El acuerdo entre el Mercosur y la Unión Europea obliga a la Argentina a fijar un cronograma de baja de retenciones. No es el fin inmediato del impuesto, pero sí un límite concreto que vuelve a poner a la soja y a la competitividad del agro en el centro del debate.
Durante años, las retenciones funcionaron como una herramienta fiscal tan central como imprevisible para el agro argentino. Ningún gobierno logró -o quiso- ponerles un horizonte claro. Ahora, de manera casi paradójica, ese ordenamiento llega desde afuera: el acuerdo comercial entre el Mercosur y la Unión Europea fuerza a la Argentina a comprometerse con una reducción progresiva de los derechos de exportación hacia el mercado europeo.
La letra chica del entendimiento, que ya fue analizada por la Sociedad Rural Argentina y el Instituto de Negociaciones Agrícolas Internacionales, es contundente: a partir del tercer año de vigencia del acuerdo, la Argentina no podrá aplicar retenciones a los productos exportados a la UE, con excepciones puntuales. Y entre esas excepciones aparece, una vez más, la soja.
El complejo sojero -principal generador de divisas y responsable de cerca del 75% de la recaudación por derechos de exportación- tendrá un tratamiento diferencial. El esquema prevé que desde el quinto año el tope máximo de retenciones sea del 18%, y que a partir del séptimo comience una reducción lineal hasta llegar al 14% en el décimo año. No es la eliminación total que reclama el sector, pero sí un cambio estructural: el Estado ya no podrá subir las alícuotas de manera discrecional para ese comercio.

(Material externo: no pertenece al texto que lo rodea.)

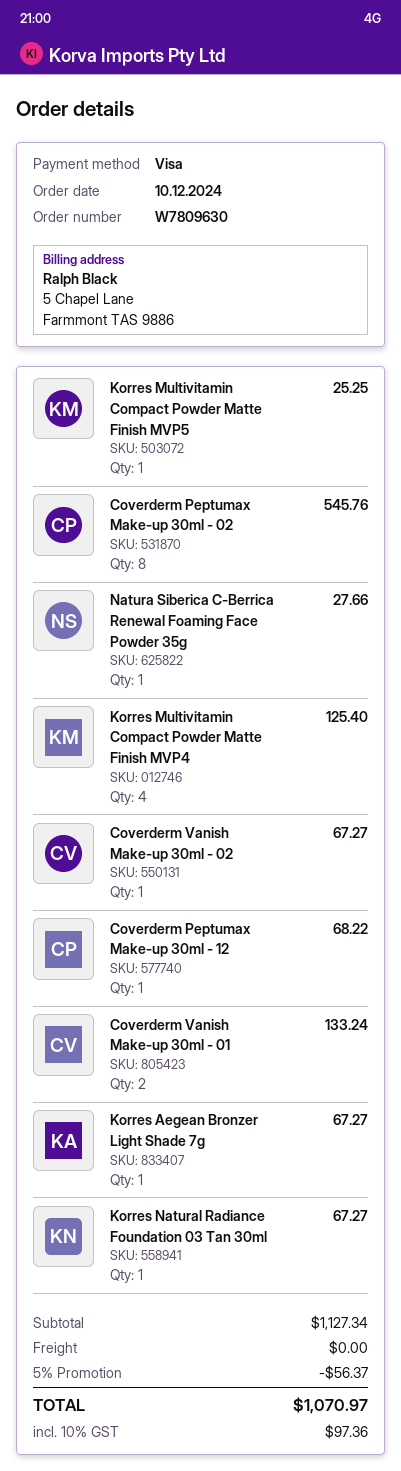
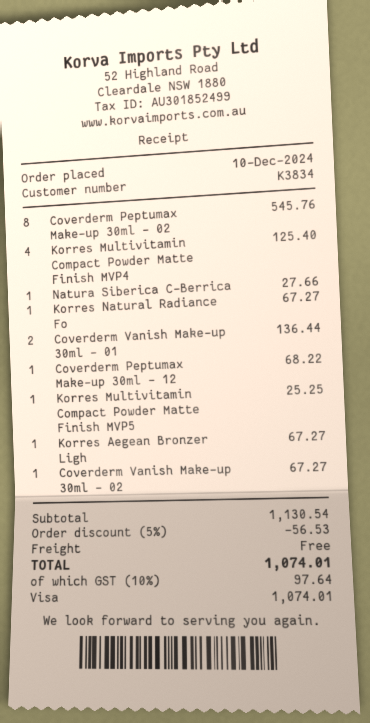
Coverderm Vanish Make-up 30ml - 01: 2 for 133.24 -> 2 for 136.44
subtotal: 1127.34 -> 1130.54
discount: 5% = 56.37 -> 5% = 56.53
tax: 10% = 97.36 -> 10% = 97.64
total: 1070.97 -> 1074.01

En números concretos, el impacto no es menor. Con una soja que ronda los 500 dólares por tonelada, cada punto menos de retención equivale a unos 5 dólares adicionales para el productor. Pasar del actual 24% al 18% implicaría unos 30 dólares más por tonelada, y llegar al 14% mejoraría el ingreso en cerca de 50 dólares, un alivio clave en un escenario de costos altos, márgenes ajustados y persistente brecha cambiaria.

Hasta ahora, el gobierno de Javier Milei venía administrando la baja de retenciones con lógica fiscal: reducciones graduales, sin cronograma fijo y atadas al equilibrio de las cuentas públicas. De hecho, la soja ya bajó del 33% al 24%, pero siempre bajo control del Ejecutivo, incluso frenando debates legislativos que buscaban acelerar el proceso. El acuerdo con Europa cambia esa dinámica: impone plazos y disciplina, algo inédito para un impuesto históricamente usado como válvula de ajuste.
El texto, sin embargo, deja una puerta abierta. En caso de «circunstancias excepcionales de serio desbalance fiscal», la Argentina podría restablecer retenciones de manera temporaria y bajo condiciones estrictas. En un país donde la emergencia suele ser regla más que excepción, esa cláusula genera cautela en el sector productivo, que ya aprendió a leer entre líneas.
En clave regional, el acuerdo también expone una vieja comparación incómoda. Mientras Brasil, Uruguay o Paraguay exportan sin retenciones y con reglas más estables, la Argentina sigue debatiendo impuestos que restan competitividad. En ese sentido, el entendimiento con la UE puede funcionar como un ancla externa para ordenar la política agroexportadora y recuperar previsibilidad en mercados de alto valor.
El acuerdo Mercosur-Unión Europea no resuelve todos los problemas del agro argentino, pero pone límites concretos a una de las principales distorsiones del sistema. La oportunidad está planteada. Como tantas otras veces, la diferencia no la hará el texto firmado, sino la decisión -o no- de cumplirlo.